Aroden: The Chelish colonists brought the worship of Aroden with them, intending to make it the official religion of Sargava, and for many decades it was. As other settlers moved in, they brought new religions— most notably that of Abadar—but Aroden’s worship remained strong until the death of the god in 4606 ar (little more than 100 years ago). Although the worship of Iomedae has replaced the church of Aroden elsewhere, many colonials still cling to their
old religion and believe that Aroden will one day return to announce that this has all
been a test of their faith. This dichotomy in faith has led to the “old” and “new” churches
of Aroden in Sargava. New church clerics believe that Aroden is gone forever, and they have forgone the elaborate raiment of their worship in favor of lighter, less suffocating clothing.
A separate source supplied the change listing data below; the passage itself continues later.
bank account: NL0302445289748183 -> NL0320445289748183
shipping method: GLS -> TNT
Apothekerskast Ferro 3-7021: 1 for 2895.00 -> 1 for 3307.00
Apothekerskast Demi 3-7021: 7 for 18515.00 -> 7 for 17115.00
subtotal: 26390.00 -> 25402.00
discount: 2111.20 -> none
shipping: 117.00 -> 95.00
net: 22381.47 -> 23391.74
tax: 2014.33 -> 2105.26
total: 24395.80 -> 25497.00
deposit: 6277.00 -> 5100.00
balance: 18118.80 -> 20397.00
Old church clerics believe that they need to return to the original ways and have gone back to wearing the formal attire—though only during ritual observances (which both churches have
pragmatically moved to evening hours).

Iomedae: In Sargava, the worship of Iomedae is virtually synonymous with the new church of Aroden, with services being held for both gods at the same time, and with roughly the same emphasis, depending on whose holy day it happens to be. Most of her traditional, old-church adherents are colonials, while the Mwangi have had a significant influence on the new
church. Though many colonials in the new church still balk at the popular Mwangi depiction
of Iomedae as a strong and proud tribal warrior, trading her elaborate armor for a stretched-hide shield, there’s no question that the locals alteration of her image has done wonders to swell the church’s congregation.
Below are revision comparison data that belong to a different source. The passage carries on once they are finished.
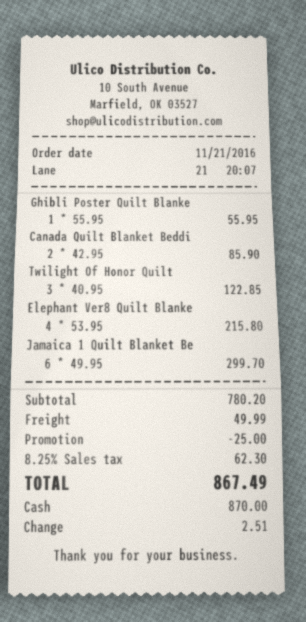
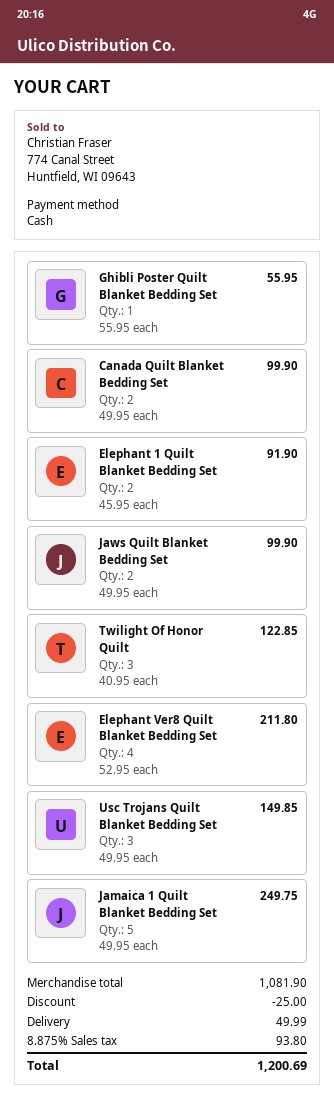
Canada Quilt Blanket Beddi: 2 x 42.95 = 85.90 -> 2 x 49.95 = 99.90
Elephant Ver8 Quilt Blanke: 4 x 53.95 = 215.80 -> 4 x 52.95 = 211.80
Jamaica 1 Quilt Blanket Be: 6 x 49.95 = 299.70 -> 5 x 49.95 = 249.75
Elephant 1 Quilt Blanket Bedding Set: none -> 2 x 45.95 = 91.90
Jaws Quilt Blanket Bedding Set: none -> 2 x 49.95 = 99.90
Usc Trojans Quilt Blanket Bedding Set: none -> 3 x 49.95 = 149.85
subtotal: 780.20 -> 1081.90
tax: 8.25% = 62.30 -> 8.875% = 93.80
total: 867.49 -> 1200.69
Gozreh and Desna: Extremely popular among the Mwangi tribals living along Sargava’s coast—Gozreh and Desna are in fact worshiped in conjunction here as a uniquely Mwangi deity named Shimye-Magalla. The mythology of this being appears to have developed among the Mwangi independent of any influence from colonists, and in fact even colonials born in the region have difficulty getting information about the goddess from the tight-lipped locals, a stonewalling that has left numerous priests of Desna and Gozreh curious and frustrated. It’s generally known that Shimye-Magalla reflects Gozreh’s female aspect—that which matches the capriciousness of the sea—and pairs it with Desna’s love of travel, freedom, and the stars by which the Mwangi navigate. Beyond this, however, many of the big questions—such as who’s actually granting spells to the goddess’s adherents—continue to go unanswered by outsiders.
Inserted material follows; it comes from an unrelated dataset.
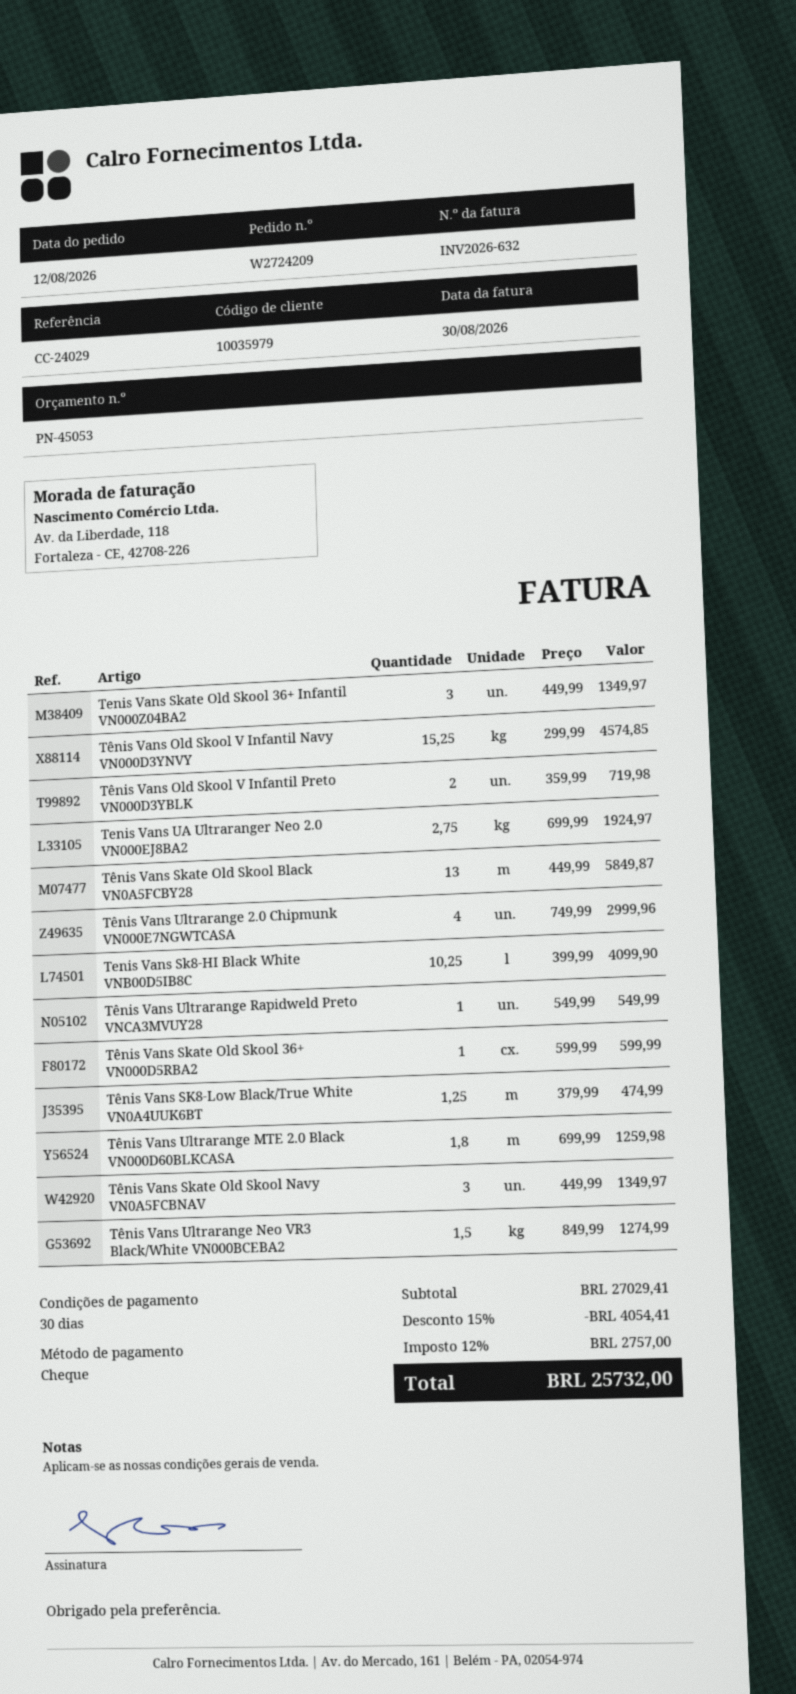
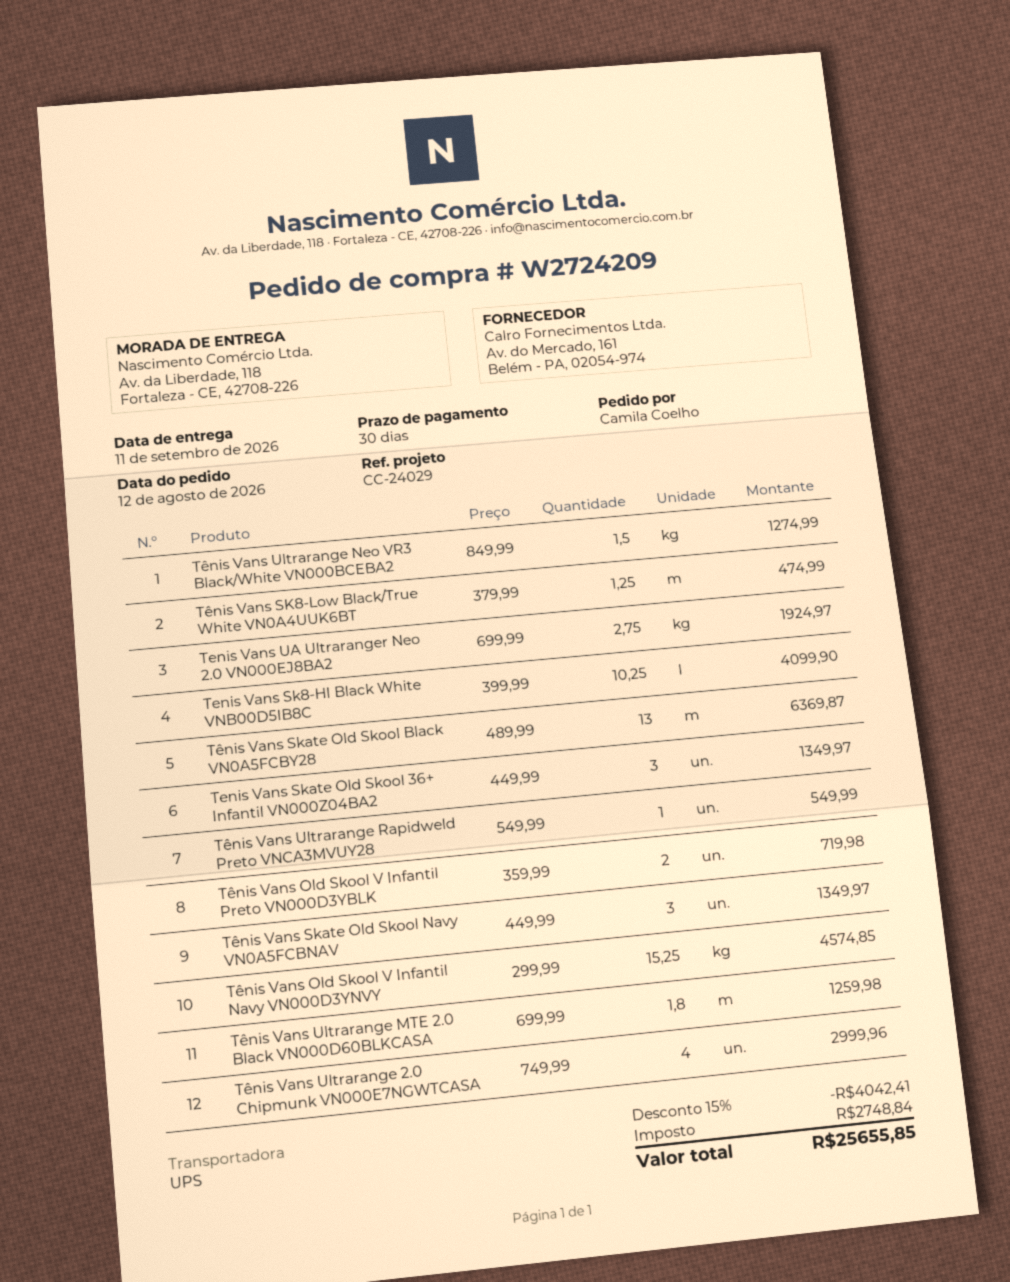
Tênis Vans Skate Old Skool Black VN0A5FCBY28: 13 x 449.99 = 5849.87 -> 13 x 489.99 = 6369.87
Tênis Vans Skate Old Skool 36+ VN000D5RBA2: 1 x 599.99 = 599.99 -> none
discount: 15% = 4054.41 -> 15% = 4042.41
tax: 2757.00 -> 2748.84
total: 25732.00 -> 25655.85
Shelyn: Mainly worshiped by the colonials, Shelyn is slowly falling out of favor in Sargava; squeezed from all sides, the colonials can no longer afford the exquisite works of art and lavish ceremonies they once carried out in her name. Eleder’s opulent Grallus Ball, previously held annually to honor Shelyn, has had to be cancelled for the last 2 years because of dwindling funds. The clerics of Shelyn have had a relatively easy time converting Mwangi to the worship of “the beautiful lady,” but a much harder time getting them to practice conventional methods of worship such as sculpture or painting, let alone convincing them to build temples full of such trappings. Instead, Shelyn-worshiping Mwangi dress in red tunics and keep songbirds as pets and familiars, both practices that the colonials have also adopted as a show of solidarity.